Cecile's research combines biology, medicine and engineering. As a lecturer in the Department of Mechanical Engineering she studies the application of mechanical forces to replicate the effect on human cells of the range of environments in the human body. This knowledge can then be applied by industry in the production of pharmaceuticals.
Find out more about Cecile's work here.
Tuesday, 11 November 2014
Introducing your new Faculty Director for Women in Engineering…

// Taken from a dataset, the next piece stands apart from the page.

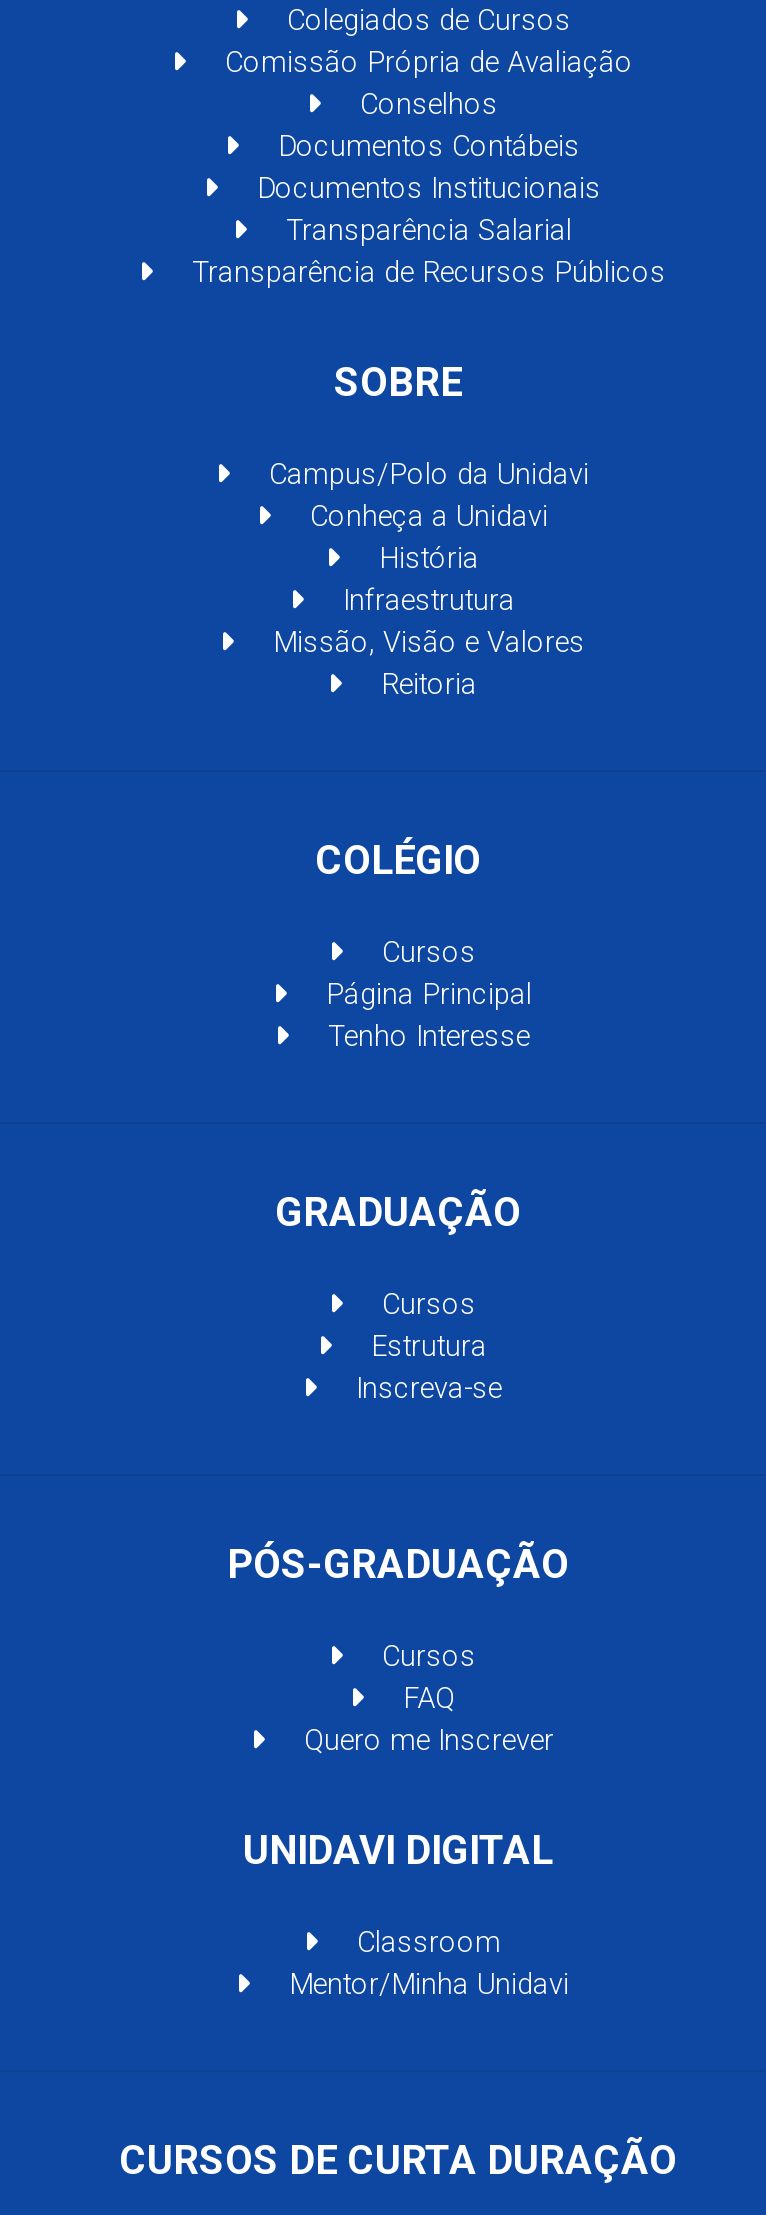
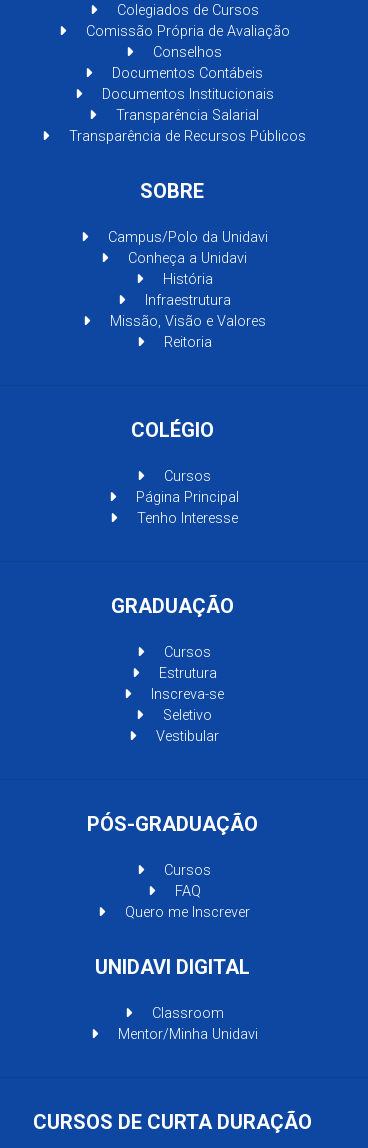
+ Seletivo
+ Vestibular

Hello! I’m Rachael (with 2 a’s) Elder (not to be confused with
Rachel (with 1 a) Horn, Faculty Director for Learning and Teaching) and I am
your new Faculty Director for Women in Engineering. I took over from Elena as
FDWiE in the summer and have spent the last couple of months reviewing where
we’re at with our WiE activities. It’s exciting times as we have lots of fantastic
activities going on in and around the faculty. I’m also excited to say that for
the first time ever females outnumber males as Faculty Directors – Mike
Hounslow, Pro-Vice-Chancellor for Engineering, is also excited about this,
although he may be wishing there were fewer Rach(a)els to avoid confusion :). I
will be writing a monthly blog post and thought I’d take the opportunity of the
first one to introduce myself and tell you a bit about me and my plans for WiE
at Sheffield.
Where it all started…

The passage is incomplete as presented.